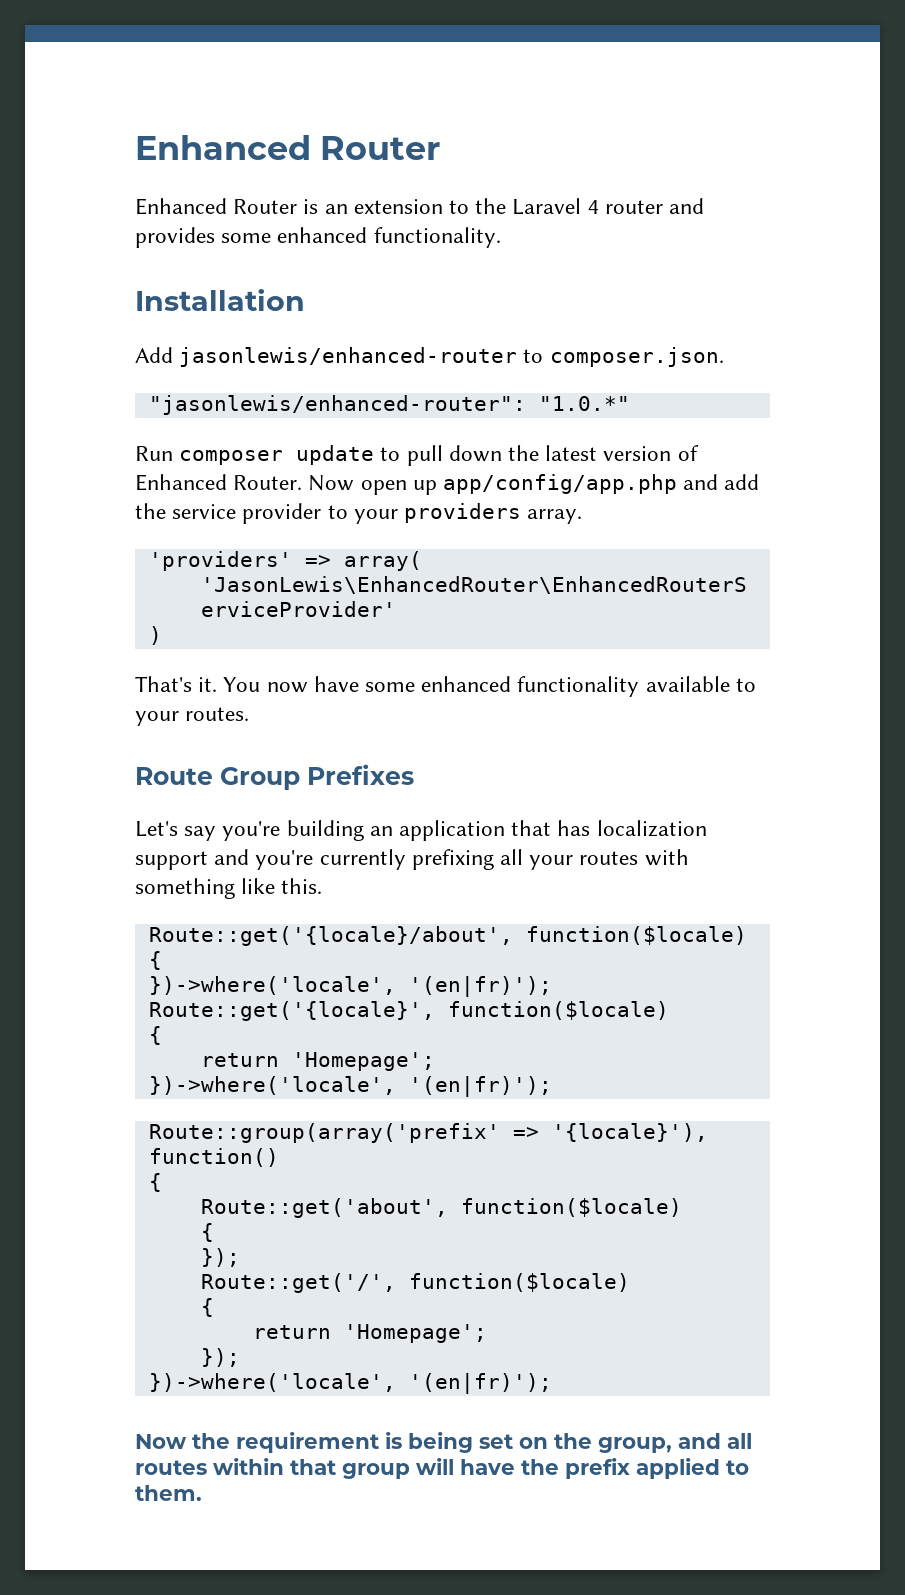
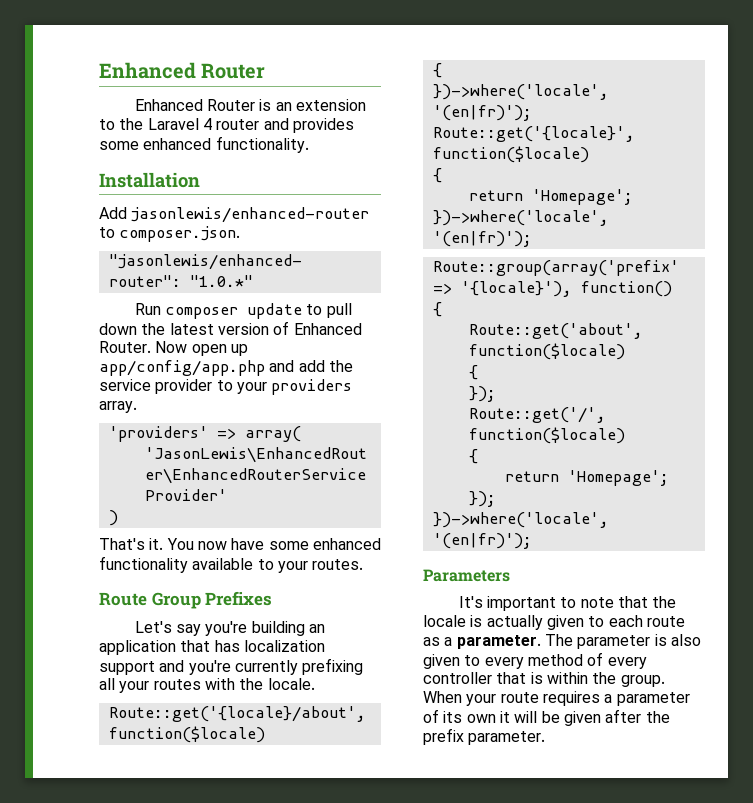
- Let's say you're building an application that has localization support and you're currently prefixing all your routes with something like this.
+ Let's say you're building an application that has localization support and you're currently prefixing all your routes with the locale.
- Now the requirement is being set on the group, and all routes within that group will have the prefix applied to them.
+ Parameters
+ It's important to note that the locale is actually given to each route as a parameter. The parameter is also given to every method of every controller that is within the group. When your route requires a parameter of its own it will be given after the prefix parameter.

#### Assignment
Select and copy each line from the data that includes the word "application".

#### Response
- Let's say you're building an application that has localization support and you're currently prefixing all your routes with something like this.
+ Let's say you're building an application that has localization support and you're currently prefixing all your routes with the locale.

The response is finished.